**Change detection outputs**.
+ + + + +
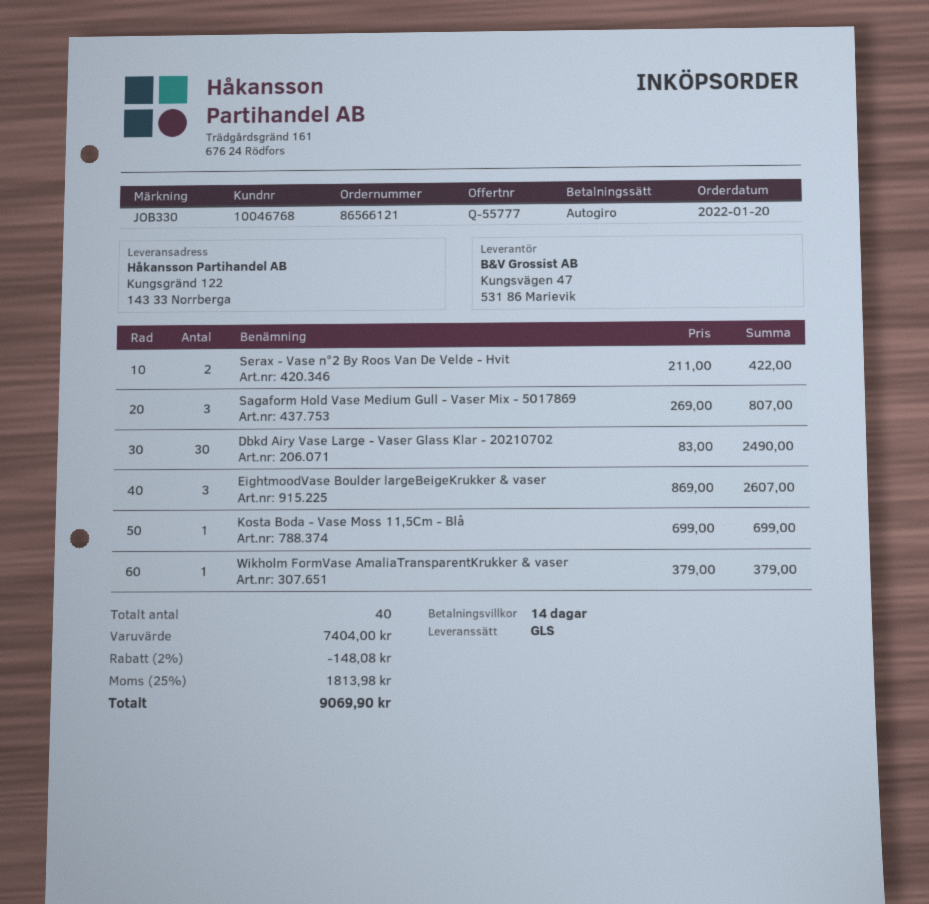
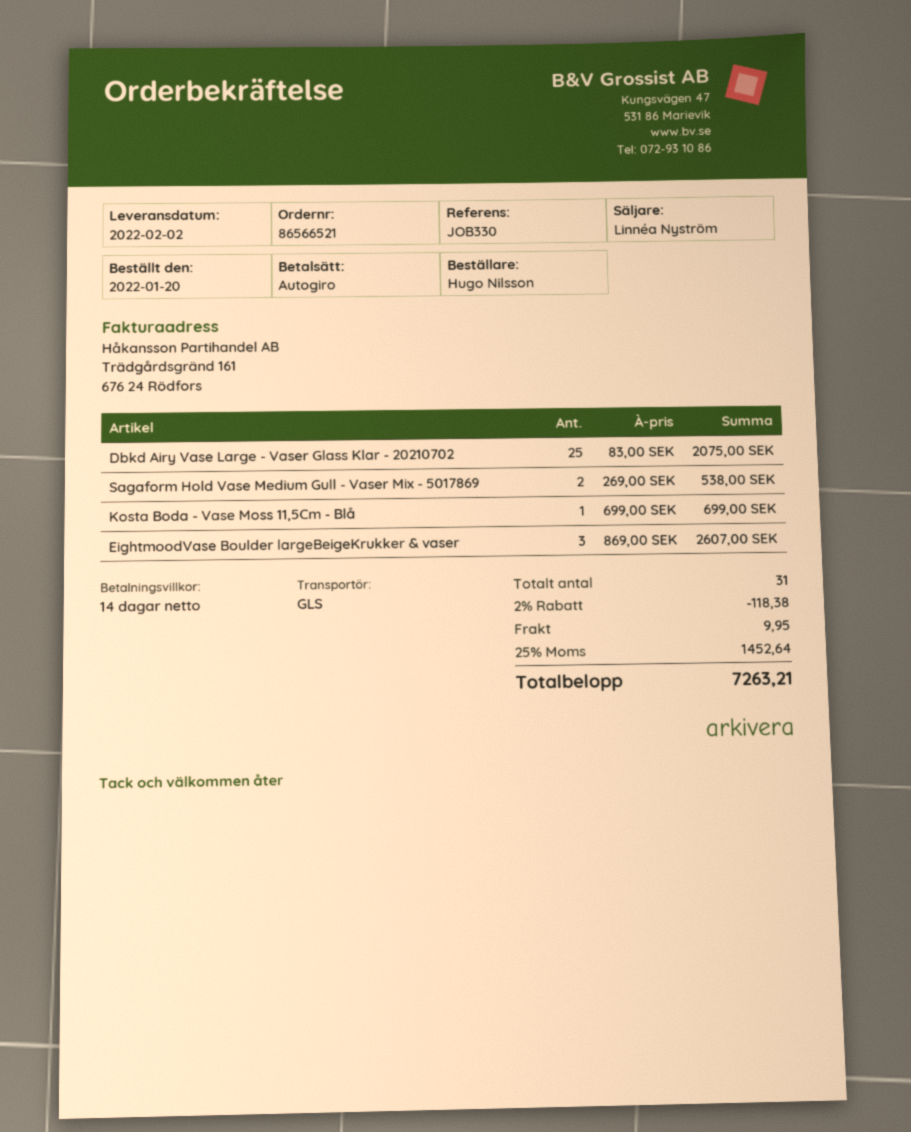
order number: 86566121 -> 86566521
Serax - Vase n°2 By Roos Van De Velde - Hvit: 2 x 211.00 = 422.00 -> none
Sagaform Hold Vase Medium Gull - Vaser Mix - 5017869: 3 x 269.00 = 807.00 -> 2 x 269.00 = 538.00
Dbkd Airy Vase Large - Vaser Glass Klar - 20210702: 30 x 83.00 = 2490.00 -> 25 x 83.00 = 2075.00
Wikholm FormVase AmaliaTransparentKrukker & vaser: 1 x 379.00 = 379.00 -> none
total quantity: 40 -> 31
discount: 2% = 148.08 -> 2% = 118.38
shipping: none -> 9.95
tax: 25% = 1813.98 -> 25% = 1452.64
total: 9069.90 -> 7263.21

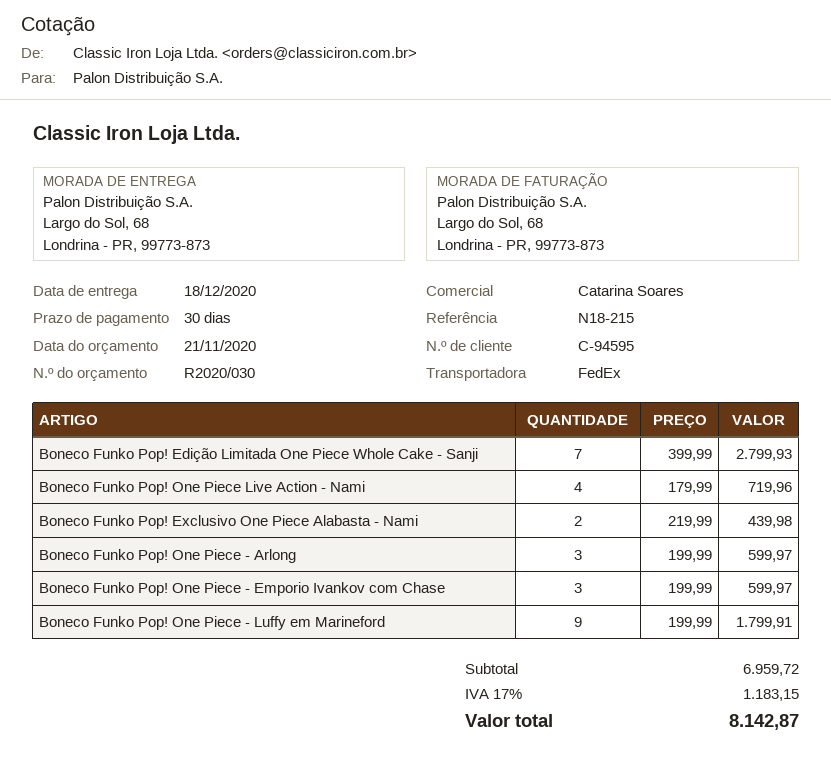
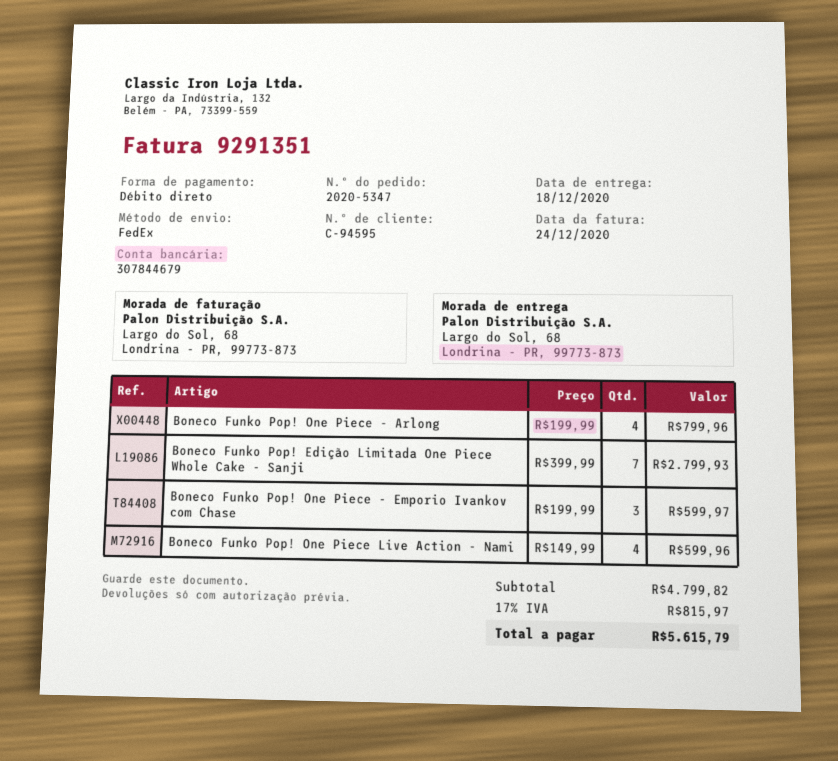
Boneco Funko Pop! One Piece Live Action - Nami: 4 x 179.99 = 719.96 -> 4 x 149.99 = 599.96
Boneco Funko Pop! Exclusivo One Piece Alabasta - Nami: 2 x 219.99 = 439.98 -> none
Boneco Funko Pop! One Piece - Arlong: 3 x 199.99 = 599.97 -> 4 x 199.99 = 799.96
Boneco Funko Pop! One Piece - Luffy em Marineford: 9 x 199.99 = 1799.91 -> none
subtotal: 6959.72 -> 4799.82
tax: 17% = 1183.15 -> 17% = 815.97
total: 8142.87 -> 5615.79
+ + + + +
**TASK DETAILS**. Return all of the data exactly as written, and drop the pictures.

**RESPONSE**.
order number: 86566121 -> 86566521
Serax - Vase n°2 By Roos Van De Velde - Hvit: 2 x 211.00 = 422.00 -> none
Sagaform Hold Vase Medium Gull - Vaser Mix - 5017869: 3 x 269.00 = 807.00 -> 2 x 269.00 = 538.00
Dbkd Airy Vase Large - Vaser Glass Klar - 20210702: 30 x 83.00 = 2490.00 -> 25 x 83.00 = 2075.00
Wikholm FormVase AmaliaTransparentKrukker & vaser: 1 x 379.00 = 379.00 -> none
total quantity: 40 -> 31
discount: 2% = 148.08 -> 2% = 118.38
shipping: none -> 9.95
tax: 25% = 1813.98 -> 25% = 1452.64
total: 9069.90 -> 7263.21

Boneco Funko Pop! One Piece Live Action - Nami: 4 x 179.99 = 719.96 -> 4 x 149.99 = 599.96
Boneco Funko Pop! Exclusivo One Piece Alabasta - Nami: 2 x 219.99 = 439.98 -> none
Boneco Funko Pop! One Piece - Arlong: 3 x 199.99 = 599.97 -> 4 x 199.99 = 799.96
Boneco Funko Pop! One Piece - Luffy em Marineford: 9 x 199.99 = 1799.91 -> none
subtotal: 6959.72 -> 4799.82
tax: 17% = 1183.15 -> 17% = 815.97
total: 8142.87 -> 5615.79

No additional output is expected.